Patrick Bruel se retrouve au cœur d’une nouvelle polémique à quelques semaines d’un concert prévu à Salon-de-Provence. Une enquête publiée le 18 mars par Mediapart relate des témoignages mettant en cause le chanteur, tandis qu’un collectif local demande l’annulation de sa venue. La présomption d’innocence et la parole des victimes s’affrontent au centre du débat.
Les accusations révélées par Mediapart
Le 18 mars, Mediapart a publié une enquête regroupant les récits de huit femmes qui décrivent des faits présumés imputés à Patrick Bruel, datant selon elles de la période 1992-2019. Parmi ces témoignages, l’une des plaignantes affirme avoir été mineure au moment des faits dénoncés. D’autres déclarations mentionnent des agressions sexuelles : une femme a porté plainte pour viol, une autre pour tentative de viol.
Le média précise par ailleurs que deux plaintes ont bien été déposées contre l’artiste. Certaines interventions médiatiques ont relayé ces informations, accompagnées d’extraits et de témoignages, notamment via les réseaux sociaux (voir par exemple le message cité par Mediapart : pic.twitter.com/fs4g2Xkz7U).
Contacté par voie juridique, Patrick Bruel a nié les accusations. Ses avocats contestent fermement et réfutent toute « violence » ou « contrainte », assurant que les actes évoqués auraient été consentis. Ses représentants ont également exprimé la tristesse du chanteur face aux propos des plaignantes.
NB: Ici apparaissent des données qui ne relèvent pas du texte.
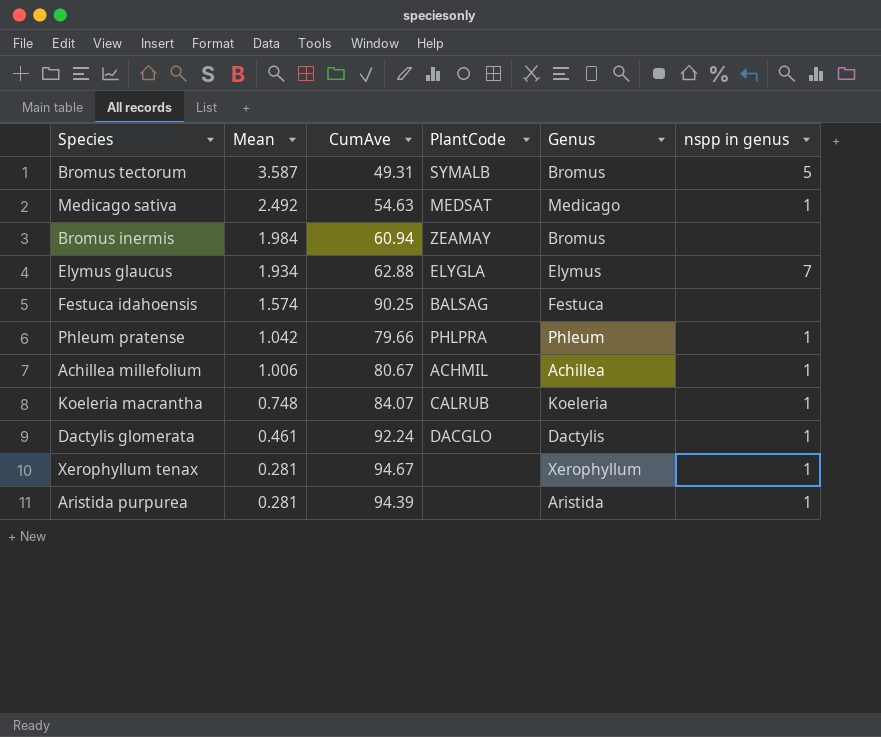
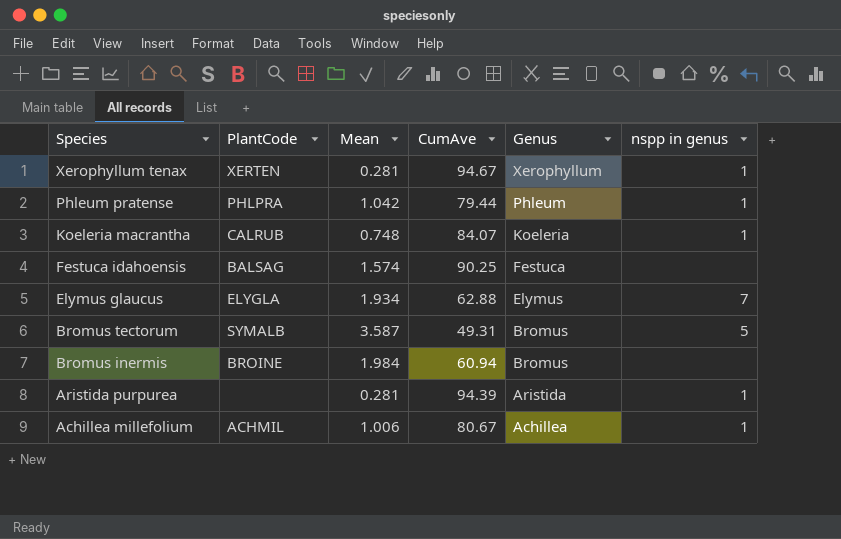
row order: Mean descending -> Species descending
column PlantCode | position: 4 -> 2
row Medicago sativa: 2.492 | 54.63 | MEDSAT | Medicago | 1 -> none
row Dactylis glomerata: 0.461 | 92.24 | DACGLO | Dactylis | 1 -> none
Xerophyllum tenax | PlantCode: none -> XERTEN
Phleum pratense | CumAve: 79.66 -> 79.44
Bromus inermis | PlantCode: ZEAMAY -> BROINE

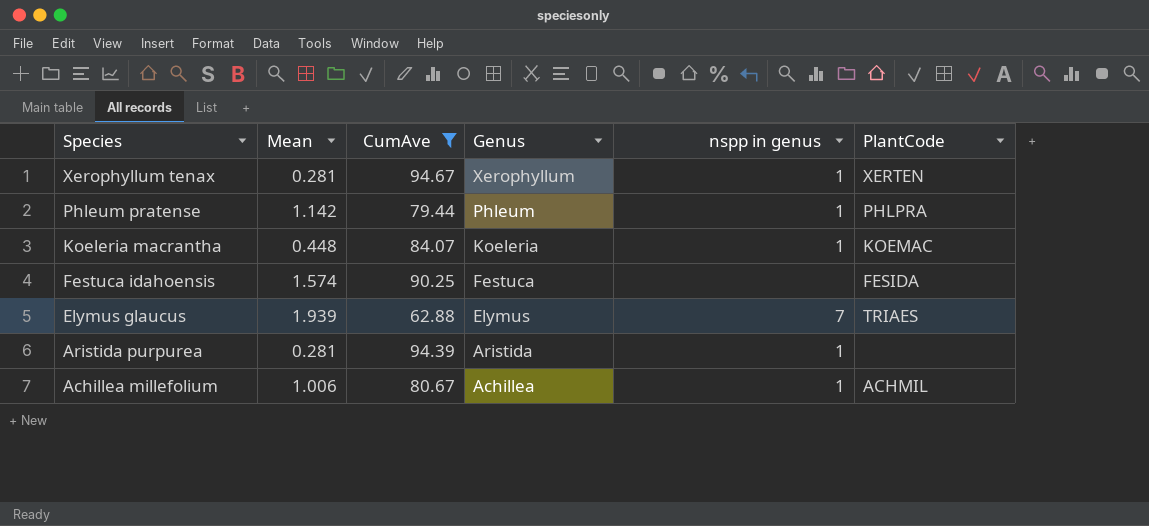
filter: none -> CumAve >= 62.88
column PlantCode | position: 2 -> 6
Phleum pratense | Mean: 1.042 -> 1.142
Koeleria macrantha | Mean: 0.748 -> 0.448
Koeleria macrantha | PlantCode: CALRUB -> KOEMAC
Festuca idahoensis | PlantCode: BALSAG -> FESIDA
Elymus glaucus | Mean: 1.934 -> 1.939
Elymus glaucus | PlantCode: ELYGLA -> TRIAES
Mobilisation locale et appel à l’annulation du concert
Malgré la procédure en cours et les réserves sur la gravité des faits allégués, un concert de Patrick Bruel est programmé au château de l’Empéri, à Salon-de-Provence, le 4 juillet. Le collectif Salon Féministe a lancé un appel pour obtenir l’annulation de cette date, estimant qu’une présence publique de l’artiste est « insupportable » au regard des témoignages publiés.
« Pour nous, c’est insupportable. On part du principe que les victimes, on les croit, malgré la présomption d’innocence qu’on nous rétorque à chaque fois », a déclaré Marie, membre du collectif, dans un entretien cité par France 3 Provence-Alpes-Côte d’Azur. Elle a poursuivi en soulignant la priorité qu’elle donne, selon le collectif, à l’écoute et au soutien des personnes qui se disent victimes : « Nous, on pense d’abord aux victimes. »
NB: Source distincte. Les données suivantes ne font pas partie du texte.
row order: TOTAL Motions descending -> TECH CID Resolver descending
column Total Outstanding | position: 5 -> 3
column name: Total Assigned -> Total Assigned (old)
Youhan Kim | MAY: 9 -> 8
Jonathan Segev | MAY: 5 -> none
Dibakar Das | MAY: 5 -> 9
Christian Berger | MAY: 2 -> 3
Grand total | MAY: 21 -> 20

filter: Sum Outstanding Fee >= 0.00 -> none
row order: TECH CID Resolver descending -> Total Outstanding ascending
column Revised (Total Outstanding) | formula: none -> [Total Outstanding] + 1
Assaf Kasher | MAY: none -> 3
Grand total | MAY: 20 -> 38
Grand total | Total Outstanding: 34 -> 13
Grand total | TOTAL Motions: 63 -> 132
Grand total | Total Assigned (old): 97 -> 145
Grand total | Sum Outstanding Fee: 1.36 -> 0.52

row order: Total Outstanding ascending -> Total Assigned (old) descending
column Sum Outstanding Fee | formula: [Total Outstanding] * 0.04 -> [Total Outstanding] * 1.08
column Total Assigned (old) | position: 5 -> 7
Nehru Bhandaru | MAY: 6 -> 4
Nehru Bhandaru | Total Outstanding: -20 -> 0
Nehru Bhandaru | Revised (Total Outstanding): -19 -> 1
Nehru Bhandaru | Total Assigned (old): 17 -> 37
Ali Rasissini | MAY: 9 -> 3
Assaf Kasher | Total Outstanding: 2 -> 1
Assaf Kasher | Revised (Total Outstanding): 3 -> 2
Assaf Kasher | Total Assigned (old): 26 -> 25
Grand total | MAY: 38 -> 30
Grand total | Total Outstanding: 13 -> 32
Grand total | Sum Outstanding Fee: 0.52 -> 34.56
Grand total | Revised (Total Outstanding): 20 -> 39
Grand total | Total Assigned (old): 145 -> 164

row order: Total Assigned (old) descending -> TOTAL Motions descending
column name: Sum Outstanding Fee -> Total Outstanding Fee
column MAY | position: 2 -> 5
Le collectif affirme vouloir montrer que les victimes « ne sont pas seules » et déplore que, selon eux, « c’est toujours le côté de l’artiste qui prend le dessus par rapport à ce que l’homme a pu faire subir ». Pour amplifier leur appel, les membres ont adressé une lettre ouverte au maire de Salon-de-Provence, Nicolas Isnard.
Réactions de la mairie et de l’organisateur
Du côté des autorités municipales, le maire Nicolas Isnard n’a pas souhaité s’exprimer publiquement sur cette affaire. L’organisateur du spectacle, le responsable de la programmation au château de l’Empéri, Daniel Devoux, s’est quant à lui montré catégorique : « Le concert aura lieu pleinement et je n’ai pas d’inquiétude, vu les éléments que j’ai. Patrick Bruel bénéficie de la présomption d’innocence. Mettre quelqu’un au pilori sans que la justice ait tranché, ce n’est pas possible. »
Selon l’organisateur, les informations en sa possession ne justifient pas d’annuler la manifestation. À ce stade, l’événement reste maintenu et l’échéance du 4 juillet approche sans annonce officielle de modification.
Un climat divisé et des soutiens médiatiques
La publication des témoignages a provoqué des réactions contrastées dans le monde culturel et médiatique. Plusieurs personnalités ont publiquement exprimé leur soutien aux huit femmes décrites par Mediapart et critiqué la position de l’artiste, tandis que d’autres voix ont rappelé la nécessité de laisser la justice suivre son cours.
Les représentants de Patrick Bruel et certains soutiens insistent sur la présomption d’innocence et la prudence à adopter face à des accusations médiatisées. Les plaignantes et leurs soutiens, eux, dénoncent selon leurs mots l’impunité supposée des personnalités publiques et la difficulté pour les victimes d’être entendues.
Plusieurs jours après la publication initiale, de nouveaux témoignages et prises de parole ont encore alimenté le dossier, attestant d’un dossier en évolution médiatique. Patrick Bruel n’a pas répondu publiquement à la lettre ouverte du collectif, selon les informations disponibles.
L’affaire illustre la tension entre la défense de la présomption d’innocence et la montée de la parole des femmes victimes d’agressions. Elle restera à suivre au fil des procédures judiciaires et des réactions politiques et culturelles qui peuvent encore évoluer.